As a form of such a wafer-level package, a fan wherein terminals and wiring are typically formed inside a chip has been developed.

In a process of fabricating an existing fan, a wafer-level package, the sizes of solder balls and a pitch between the solder balls are simultaneously decreased when the size of a chip is decreased. Accordingly, excessively small solder balls may cause a decrease in bonding strength, and too small pitch between the solder balls may cause a poor contact of a bridge between the solder balls. In addition, there is an inconvenience that a layout should be changed according to the size of a chip.

To address such inconvenience, a fan-out wafer-level package has been developed. In the case of the fan-out wafer-level package, I/O terminals and wiring may be disposed also in an epoxy molding compound (EMC) region on an outer side of a semiconductor chip, so that the aforementioned defects due to solder ball sizes and a pitch therebetween may be reduced, and a standardized ball layout may be used even when the size of a semiconductor chip is changed. In addition, it is possible to implement a system in package, wherein several chips are mounted in one package, and to package chips with many I/O terminals.

As a related art document, there is Korean Patent Application Publication No. 2011-011913 (published on Nov. 2, 2011, entitled “apparatus for manufacturing fan-out-type wafer-level package”).

SUMMARY OF THE INVENTION

Therefore, the present disclosure has been made in view of the above problems, and it is one object of the present disclosure to provide a method of fabricating a semiconductor package which is capable of facilitating the alignment of semiconductor chips of a fan-out wafer-level package. However, this is only for illustrative purposes, and the scope of the present disclosure is not limited thereto.

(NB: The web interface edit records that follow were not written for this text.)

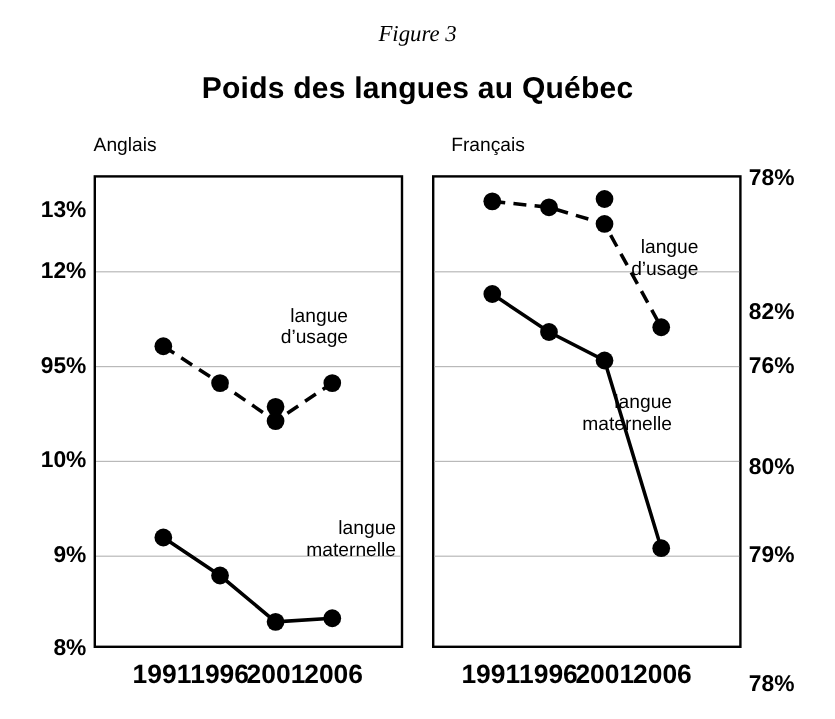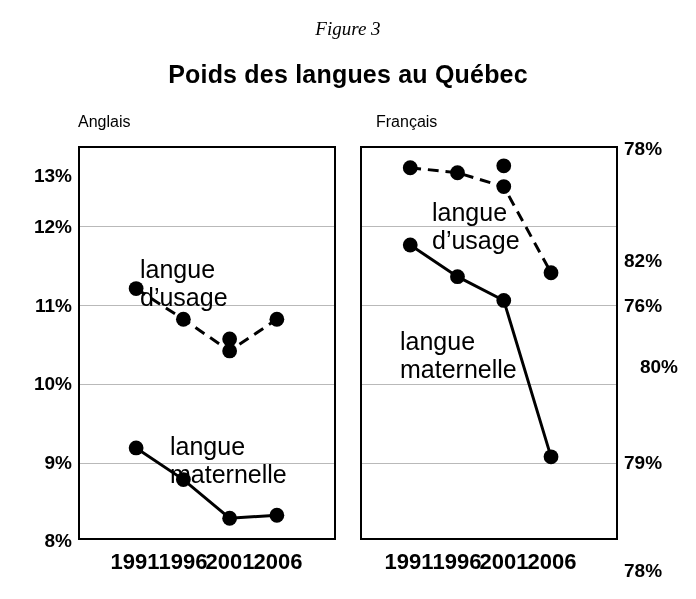--- a/index.html
+++ b/index.html
@@ -92,9 +92,9 @@
 
   .annot {
     position: absolute;
-    font-size: 25px;
+    font-size: 16px;
     line-height: 1.12;
-    text-align: left;
+    text-align: right;
     white-space: nowrap;
   }
 </style>

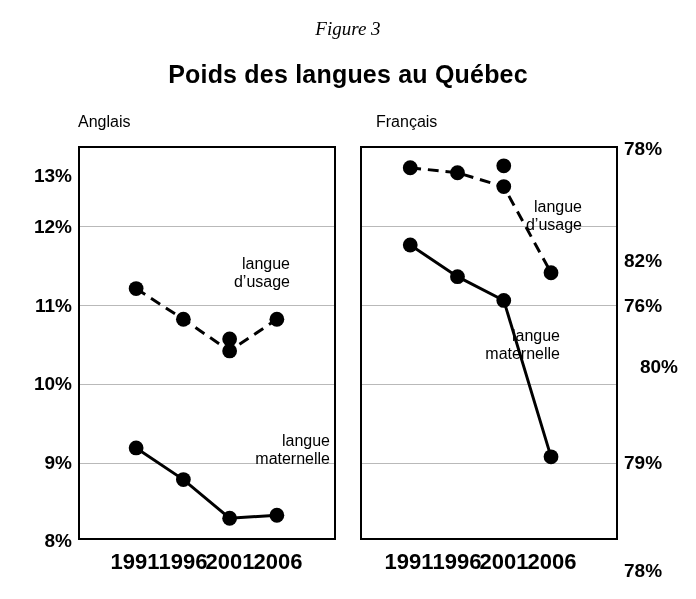--- a/index.html
+++ b/index.html
@@ -109,7 +109,7 @@
 
 <div class="ytick left" style="top:153px;margin-top:12px;">13%</div>
 <div class="ytick left" style="top:216px;">12%</div>
-<div class="ytick left" style="top:295px;">11%</div>
+<div class="ytick left" style="top:295px;">95%</div>
 <div class="ytick left" style="top:373px;">10%</div>
 <div class="ytick left" style="top:452px;">9%</div>
 <div class="ytick left" style="top:530px;">8%</div>

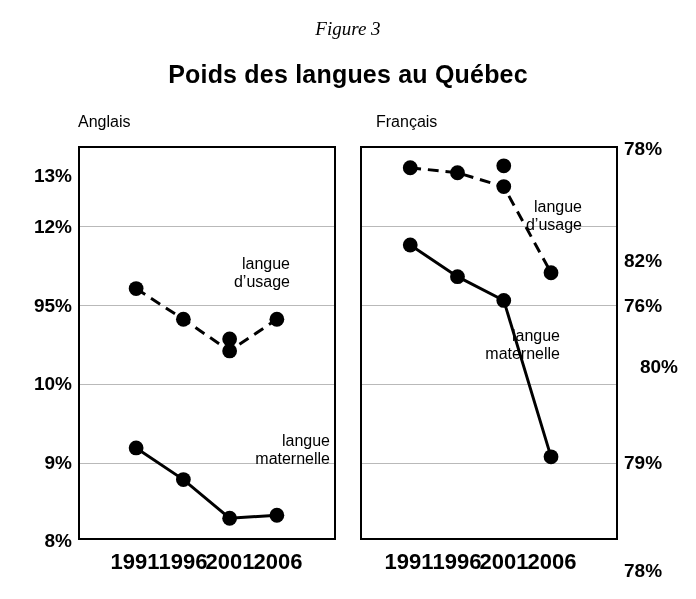--- a/index.html
+++ b/index.html
@@ -117,7 +117,7 @@
 <div class="ytick right" style="top:138px;">78%</div>
 <div class="ytick right" style="top:216px;margin-top:34px;">82%</div>
 <div class="ytick right" style="top:295px;">76%</div>
-<div class="ytick right" style="top:356px;text-align:center;">80%</div>
+<div class="ytick right" style="top:379px;">80%</div>
 <div class="ytick right" style="top:452px;">79%</div>
 <div class="ytick right" style="top:560px;">78%</div>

In accordance with an aspect of the present disclosure, the above and other objects can be accomplished by the provision of a method of fabricating a semiconductor package, the method including: forming a first resin material, in which alignment grooves are formed, on a carrier substrate; respectively aligning semiconductor chips, to which posts are respectively attached, in the alignment grooves; forming a second resin material on the carrier substrate, the semiconductor chips, and the posts; grinding a portion of the second resin material such that portions of the posts are exposed; respectively forming redistribution layers on the exposed posts; respectively forming insulating film patterns or UBM patterns on the redistribution layers; respectively bonding solder balls onto the redistribution layers or the UBM patterns; removing the carrier substrate from the first resin material and the semiconductor chips; and sawing the first resin material and the second resin material to separate into individual chips.

In addition, in accordance with the present disclosure, the respectively aligning may include respectively forming the adhesive layers on lower surfaces of the semiconductor chips; and aligning the semiconductor chips in a face-up shape wherein the adhesive layers on lower surfaces of the semiconductor chips are bonded to the carrier substrate and upper surfaces of the semiconductor chips are active surfaces.

In addition, in accordance with the present disclosure, the forming of the first resin material may include printing or molding the first resin material on the carrier substrate; and removing portions of the first resin material to form the alignment grooves on the carrier substrate.

In addition, in accordance with the present disclosure, the removing may include processing the first resin material using one or more selected from among etching, sawing, drilling, laser drilling, through mold via (TMV) processing, and a combination thereof such that portions of the carrier substrate are exposed.

In addition, in accordance with the present disclosure, the forming of the first resin material may include inserting the carrier substrate into an insert mold to form cavities and insert-molding the first resin material around the cavities, so as to form the alignment grooves in the first resin material.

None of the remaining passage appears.